■ **EXERCISE OBJECTIVE**: Lines with the word "none" in them are the ones to copy from the records.

■ **PROVIDED RECORDS**:
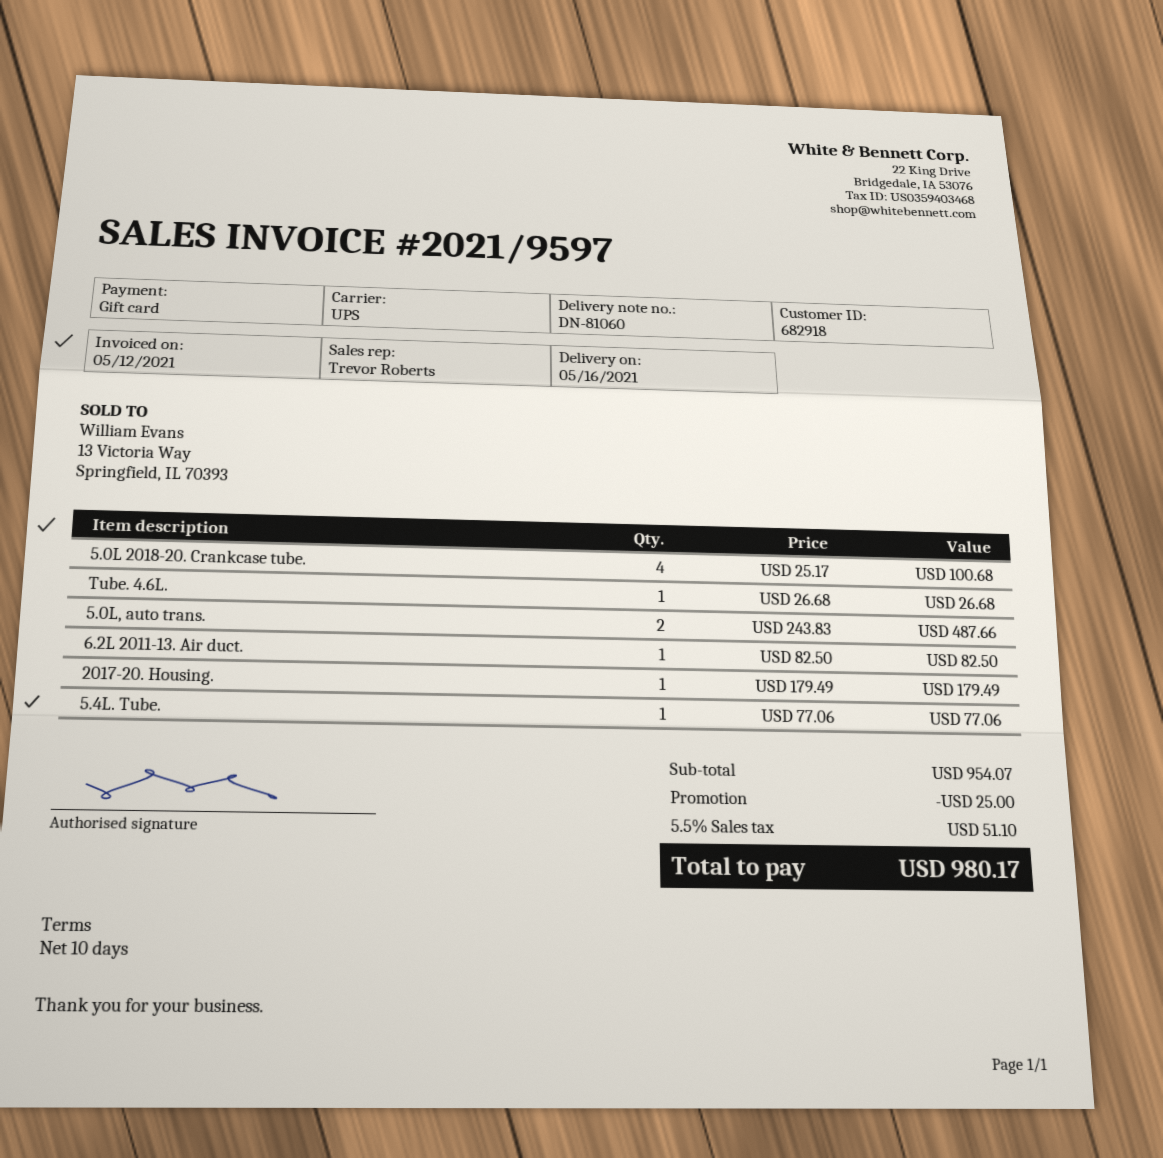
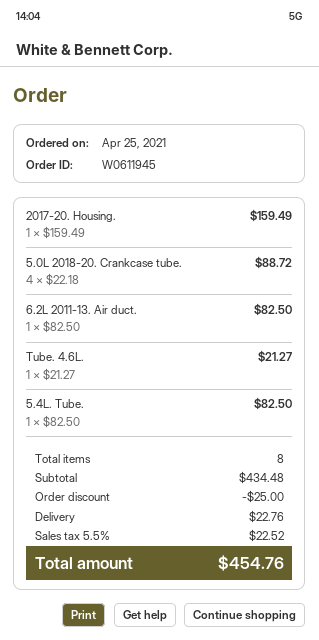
5.0L 2018-20. Crankcase tube.: 4 x 25.17 = 100.68 -> 4 x 22.18 = 88.72
Tube. 4.6L.: 1 x 26.68 = 26.68 -> 1 x 21.27 = 21.27
5.0L, auto trans.: 2 x 243.83 = 487.66 -> none
2017-20. Housing.: 1 x 179.49 = 179.49 -> 1 x 159.49 = 159.49
5.4L. Tube.: 1 x 77.06 = 77.06 -> 1 x 82.50 = 82.50
subtotal: 954.07 -> 434.48
shipping: none -> 22.76
tax: 5.5% = 51.10 -> 5.5% = 22.52
total: 980.17 -> 454.76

■ **FINISHED EXERCISE**:
5.0L, auto trans.: 2 x 243.83 = 487.66 -> none
shipping: none -> 22.76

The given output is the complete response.